On Mohawk’s folio sheet line in Cohoes NY folio sheets are cut boxed and labeled by the same LSI/Sato thermal-transfer print-and-apply labeling system as the two systems that were installed on the folio lines in Waterford. Also at Cohoes in the Specialty Converting Center are two lines that automatically convert large rolls of paper into cut-size sheets and wrap the sheets in reams. One of these lines has its own print-and-apply ream labeler. But on the other line an LSI/Sato print-and-apply system puts labels on reams. In each line wrapped and labeled reams are sent to wraparound case packers. Following each case packer is an LSI/Sato print-and-apply labeling system for labeling of cases.

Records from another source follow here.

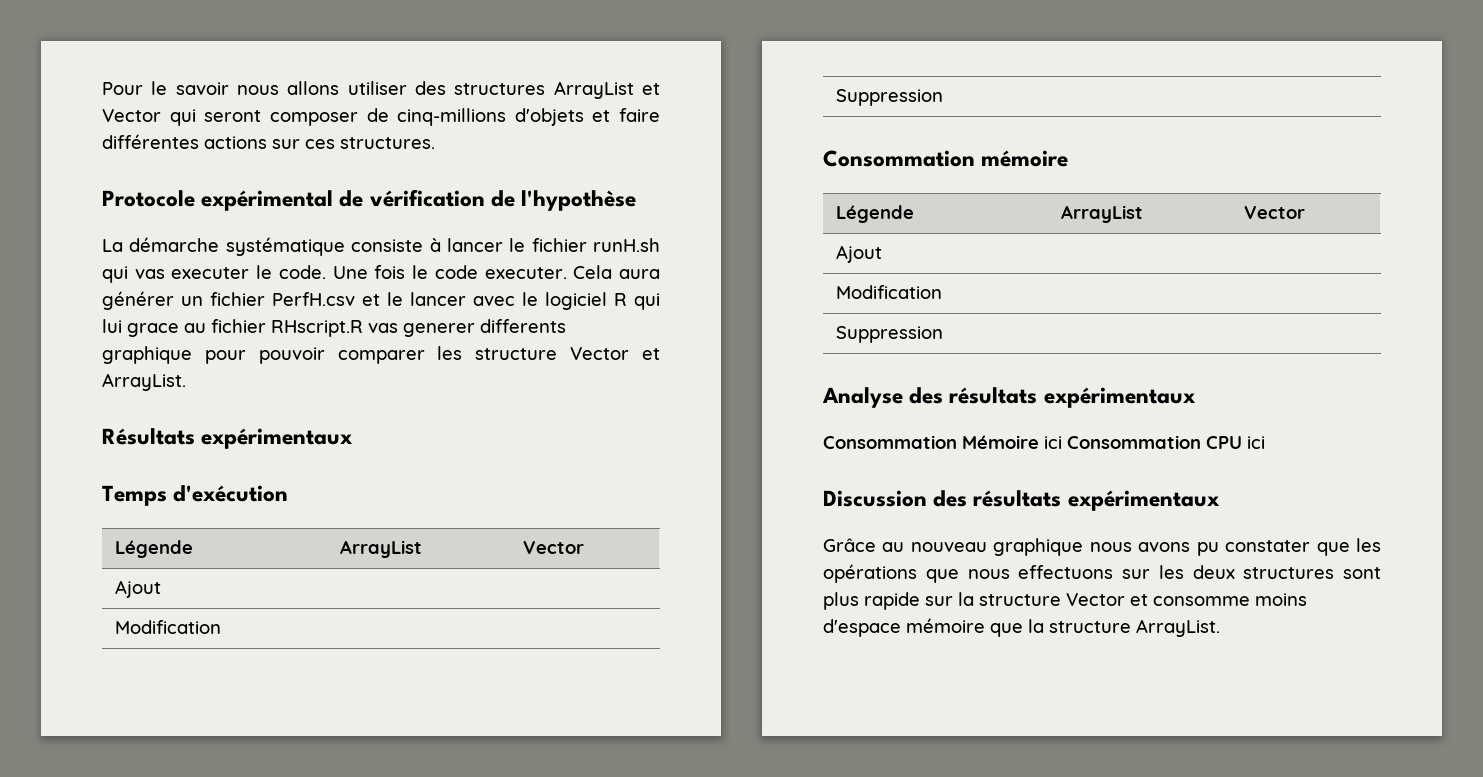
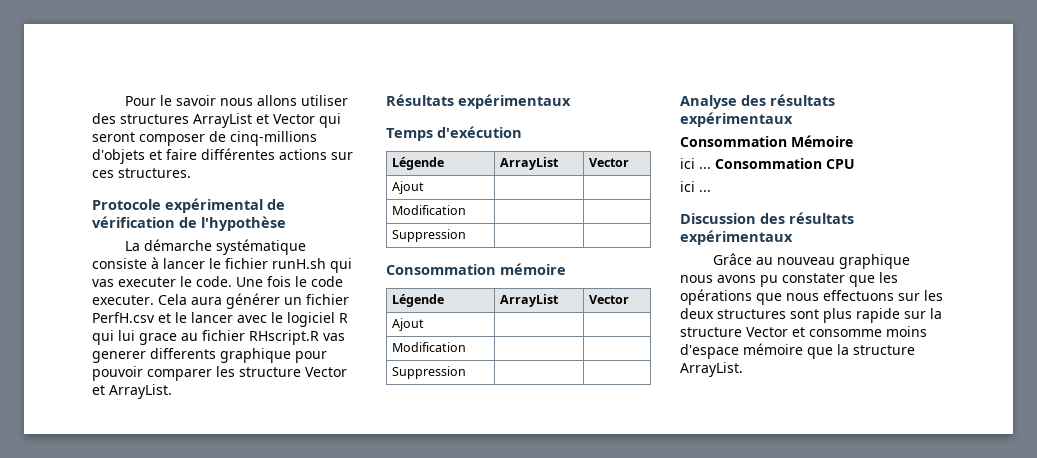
- Consommation Mémoire ici Consommation CPU ici
+ Consommation Mémoire
+ ici ... Consommation CPU
+ ici ...

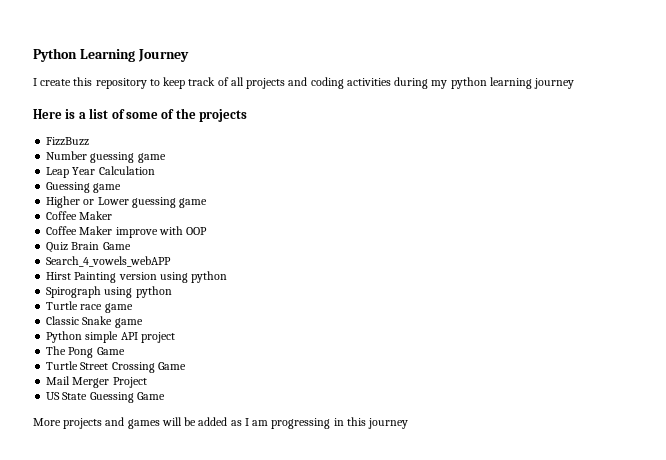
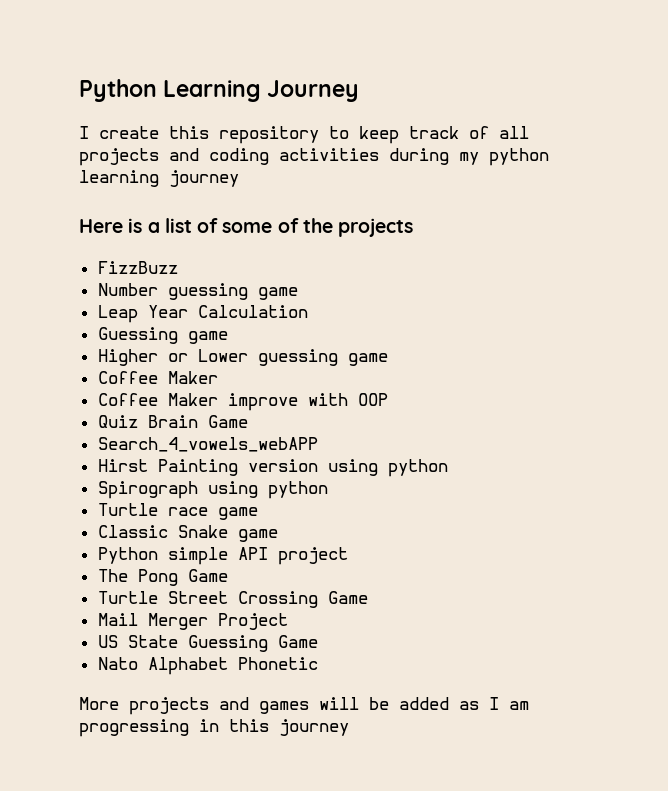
+ Nato Alphabet Phonetic

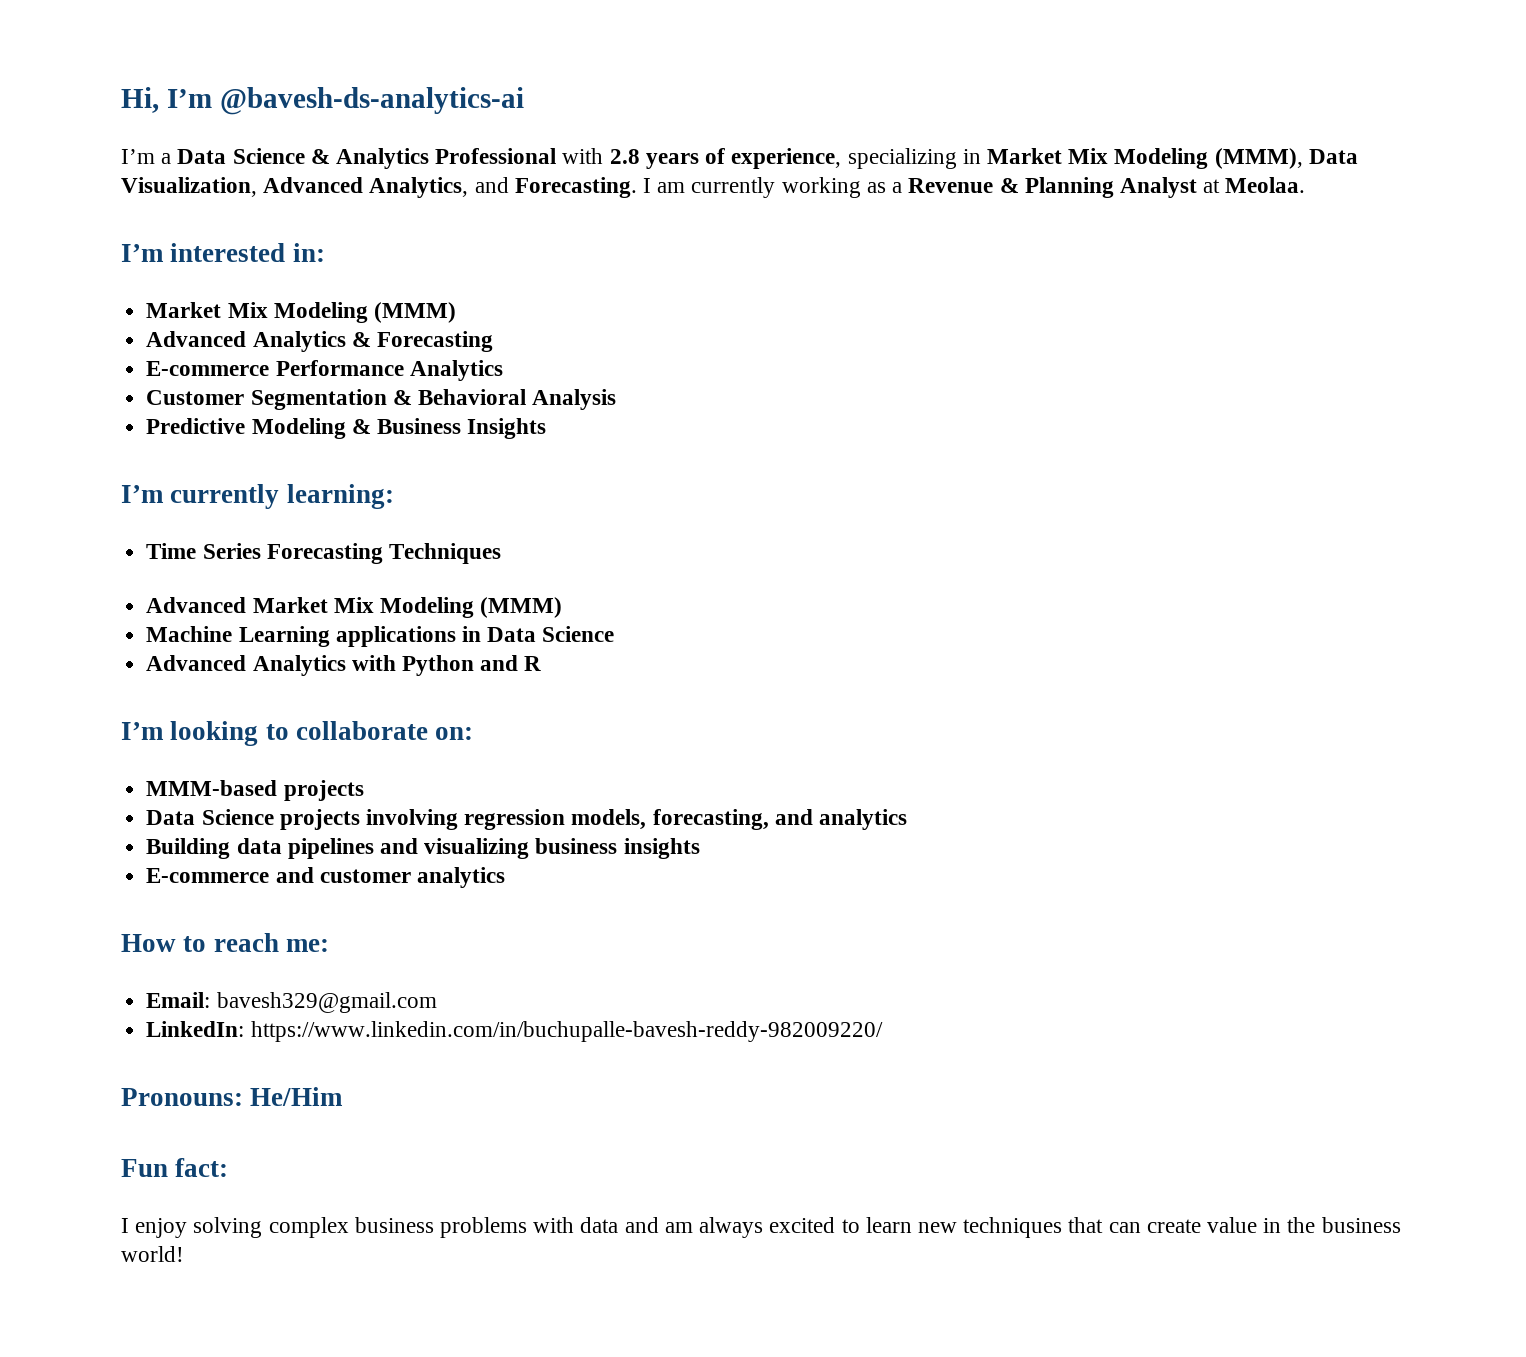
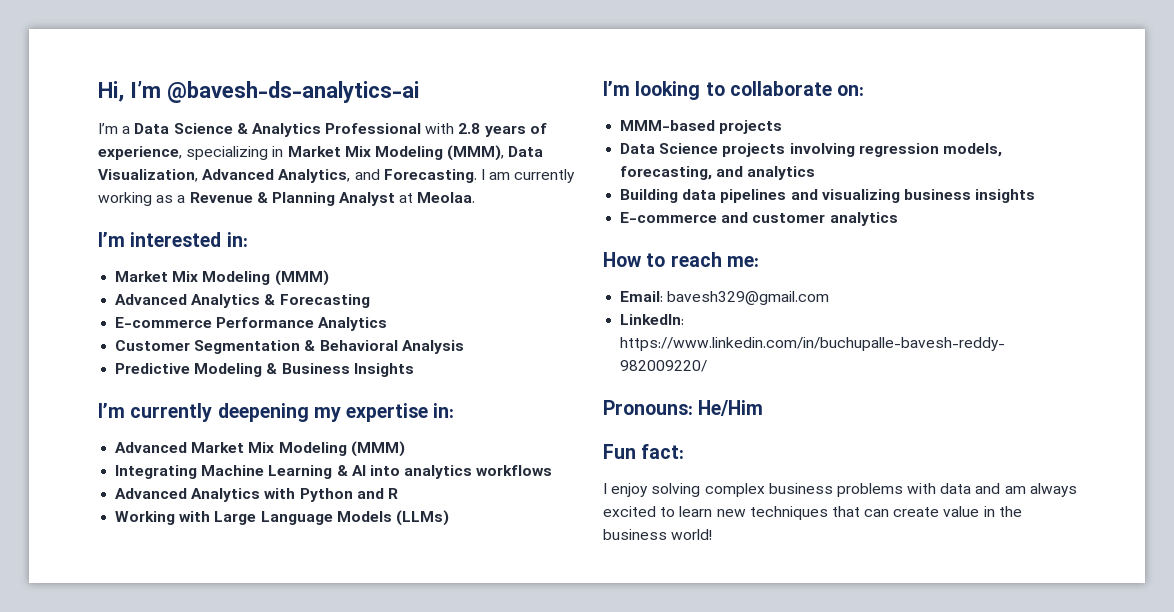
- I’m currently learning:
- Time Series Forecasting Techniques
+ I’m currently deepening my expertise in:
- Machine Learning applications in Data Science
+ Integrating Machine Learning & AI into analytics workflows
+ Working with Large Language Models (LLMs)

Aldrete says the transition to online print-and-apply labeling at the two plants required a production shut-down. So most of the switch was made during routine summer shut-down in 2002.
“It all started with a new marketing campaign that forced us to seek a cleaner more contemporary look for our packaging” recalls Aldrete.
That mission has apparently been accomplished.
“Our appearance is greatly improved” says Aldrete.